Thursday the 5th March was the 23rd World Book Day. The first one was way back in 1995 with the aim to promote reading for fun to children and adults! Their message is the same today – – that reading is fun, relevant, accessible, exciting, and has the power to transform lives!
It has been found that children who take part in World Book Day activities are more engaged in reading and books than those who don’t; with nearly 60% saying they read more books and nearly half saying they bought more books after taking part in World Book Day!
Evidence shows that children who read for fun every day perform better in reading tests than those who don’t. In fact, reading for fun is more likely to be a deciding factor in whether a child does well at school than their social or economic background!
The role of a parent and reading!
Parents are the most important people in a child’s life! Even before they’re born, babies learn to recognise their parents’ voices. Reading to your baby from birth gives them the comfort of hearing your voice and above all increases their exposure to language.
Learning to read is about listening and understanding as well as working out what’s printed on the page. Through hearing stories, children are exposed to a wide range of words which helps them build their own vocabulary!
As children start to learn to read at school, find out what interests them, help them to find books that will be engaging as well as fun and spend time reading the books they bring home from school together.
Things you can do with your children to help promote that reading is fun!
Read aloud to your children.
Discuss the words on the pages, talk in detail about the images, share your ideas and opinions on the book!
Pick up a book.
Children who see adults reading for fun are more likely to pick up a book themselves!
Surround your children with books.
We don’t mean you need hundreds of books at home. But visit libraries, spend time looking around book shops, or ask us if you can borrow a book weekly! Make reading a habit rather than a chore
Spend time with your children doing simple activities. Talk to them about what you are doing. Children are like sponges, they love soaking up information. They may not fully understand but the words you speak to them will help them to learn! Later, when they see words written down, they’ve already heard them and know what they mean.
World Book Day is all about getting children closer to the books and authors they already love, as well as letting them discover more books and authors they’ll love every bit as much in the future. A book can stay with you for a lifetime. It can help you through difficult times, or conjure up happy memories when reading again.
This is why we asked some of our staff their favorite childhood books! Find out what they said below, how many of these have you read or do you remember?
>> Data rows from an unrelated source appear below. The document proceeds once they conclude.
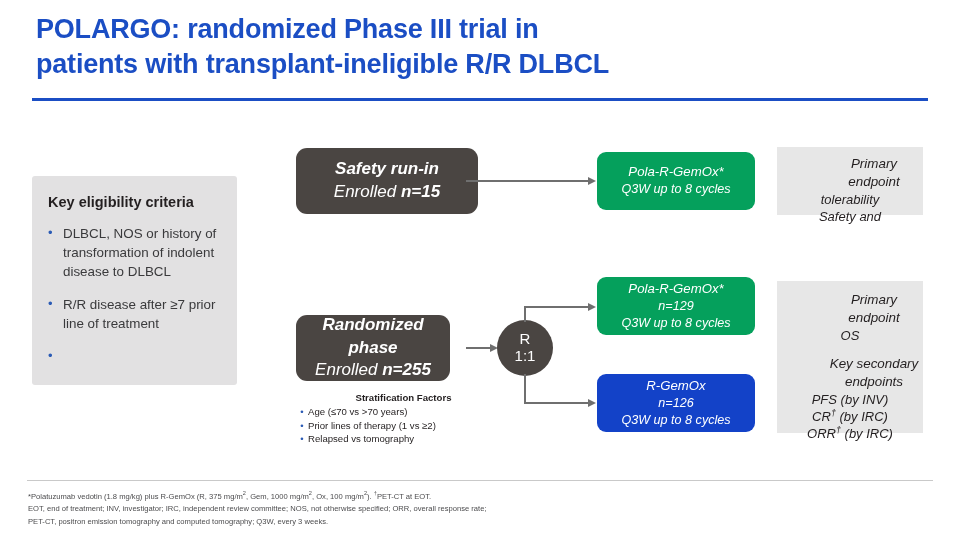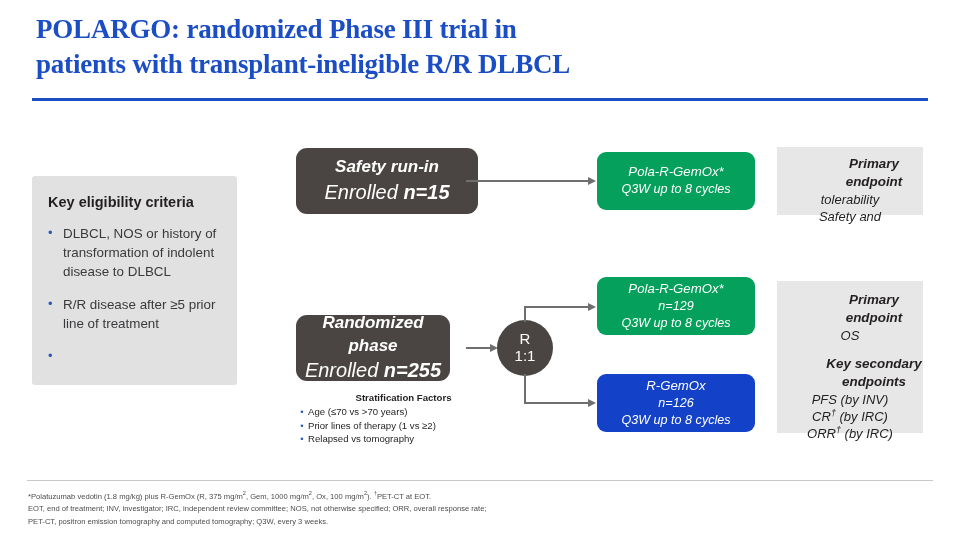"POLARGO: randomized Phase III trial" #slide-title { font-family: Liberation Serif, serif -> none }
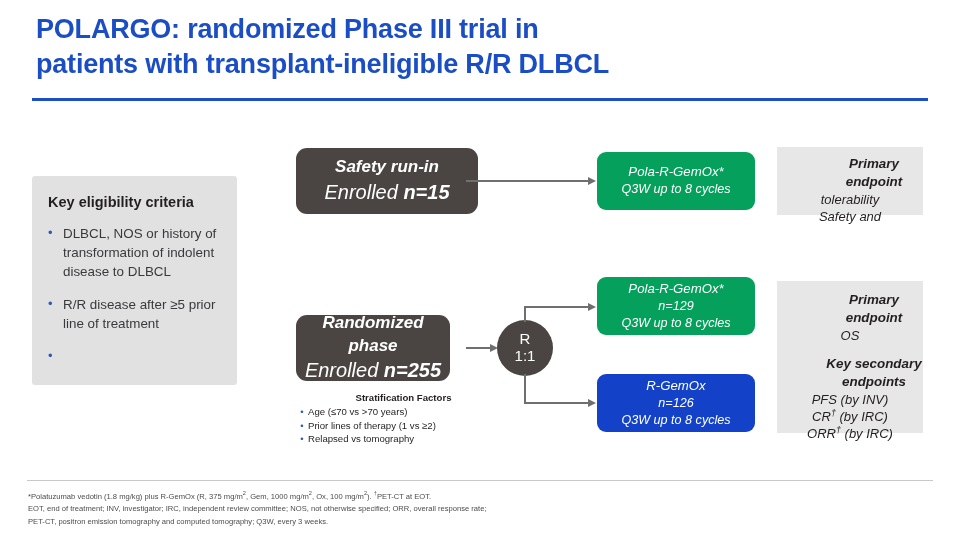"Primary endpoint" .ep-head { font-weight: bold -> normal }
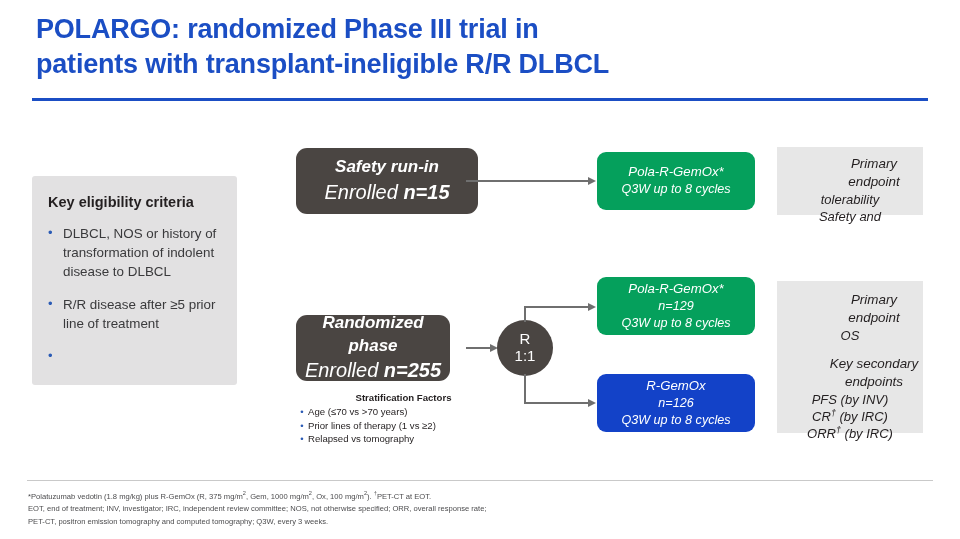"Enrolled n=15" .dark-box .line2 { font-size: 20px -> 17px }
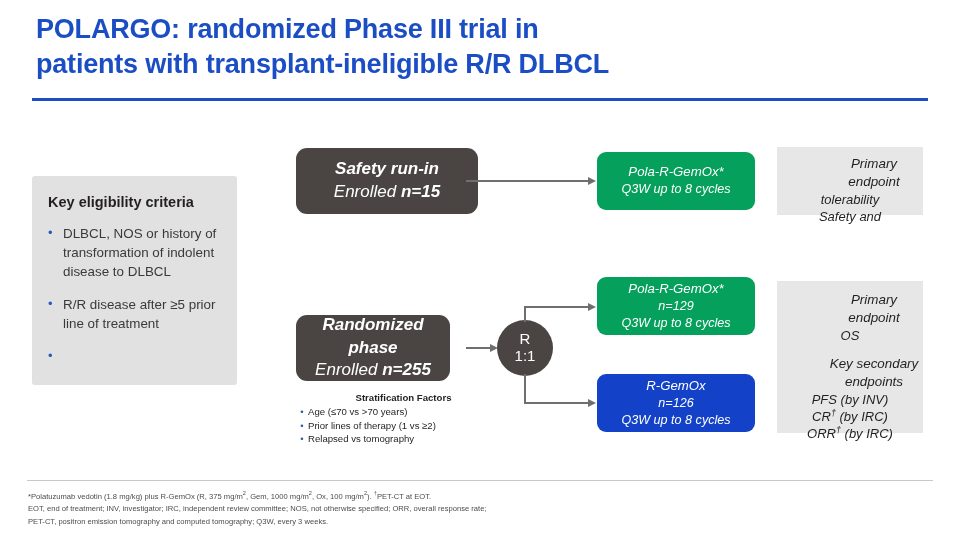"R/R disease after ≥5 prior" span.elig-text { text: 5 -> 7 }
One of my favorite stories was Ramona the Pest by Beverley Cleary. It was about a little girl in America who started Kindergarten. On her very first day, the teacher told her to ‘go and sit down for the present’ and for the whole day Ramona thought she was the teacher’s favorite as she had promised her a gift! It has always stuck in my mind how easy it is for children to take the things we say to them quite literally and I have always remembered that throughout my work with children. – Jo
‘When I was young I used to love The Enchanted Wood books by Enid Blyton. These books were about children Fanny, Jo, and Bessie. They moved to a cottage beside some woods. As they explore they discover the woods are magical with fairytale creatures in it. Moon face and Silky the fairy were my favorite. The woods contain a magical tree. It has grown so tall the top takes you to Far Away places where the children have adventures. – Teri
As a younger child, I loved the Winnie the Pooh books. My parents read these to me at bedtime. I also remember them being read on Jackanory by Willie Rushton. The stories remind me of a time when I felt really safe.
My favorite book as a child about age 11 was The Shadow Guests by Joan Aiken. It was the very first ghost book I ever read. The boy, Cosmo, has had to go through a lot of changes in his life, including bereavement. And the ghosts help Cosmo to understand what is happening. This story stuck with me throughout my teenage years. I also recently I found it in a charity shop and it is now back on my bookshelf. – Sam
When I was young I used to love Billy blue hat, Jennifer yellow hat and Roger red hat. – Hayley
Another vote for Winnie the Pooh stories here!! – Beckie
As a child, my favorite book was Spot the dog – Stacey
My all-time favorite book – Dr. Seuss – Green Eggs and Ham. My dad read me this book every night, I absolutely loved it because it was full of nonsense and was so funny. – Lauren
My favorite book as a child was – The Teddy Robinson Storybook. By Joan G Robinson. A collection of stories and much-loved books as a child, about teddy Robinson who is ‘ A friendly, free-and-easy bear, A cosy, jolly, teasy bear who is always welcome everywhere. Fair and furry, fat and free, That’s the kind of bear to be. Like Me!’ He belongs to a little girl Deborah and they have many adventures together. I was especially fascinated by the banana jelly in the birthday party story. – Jo
I had so many favourites as a child. I remember my mum reading to me a lot. She always used different voices and expression when ever she read to me, it really made the books come alive. My favourite was ‘we’re going on a bear hunt’ I still have my original copy and have read it to my own children. I also loved the large family books, old bear stories and pippo and Tom. – Bekki
Janet and John books.These are the first books I remember as it was how I was taught to read. They were first published in 1949 (although I didn’t read first editions you understand!) and was a series of 7 books following the adventures of the brother and sister Janet and John and their daily life using simple repetitive sentences. – Jenny
Sally – Operations Manager
The first book I can remember reading was The Magic Faraway Tree by Enid Blyton. I have memories of reading in the garden, being transported to fairy tale places and meeting fairy folk such as moonface, silky and saucepan. I still have a close relationship with fairy folk with Fairy Snowdrop living in my garden!!!
My fondest memories are of curling up on the sofa with my father while he read of the adventures of Winnie the Pooh by A A Milne and Beatrix Potter characters such as Peter Rabbit, Jemima Puddleduck and Tom Kitten These are still family favorites and I have shared them with my own children and now my Granddaughter.
Need more help?
We hope that this helps you to encourage your child to love reading. If you have any questions, please ask us. From which books you should be reading to how you can encourage your child to be more interested in books; we are here to help you!
On a final note – this quote from Jo Oliver-Clark says it all –
‘Books really do fuel the imagination and the more we read the more that imagination grows.’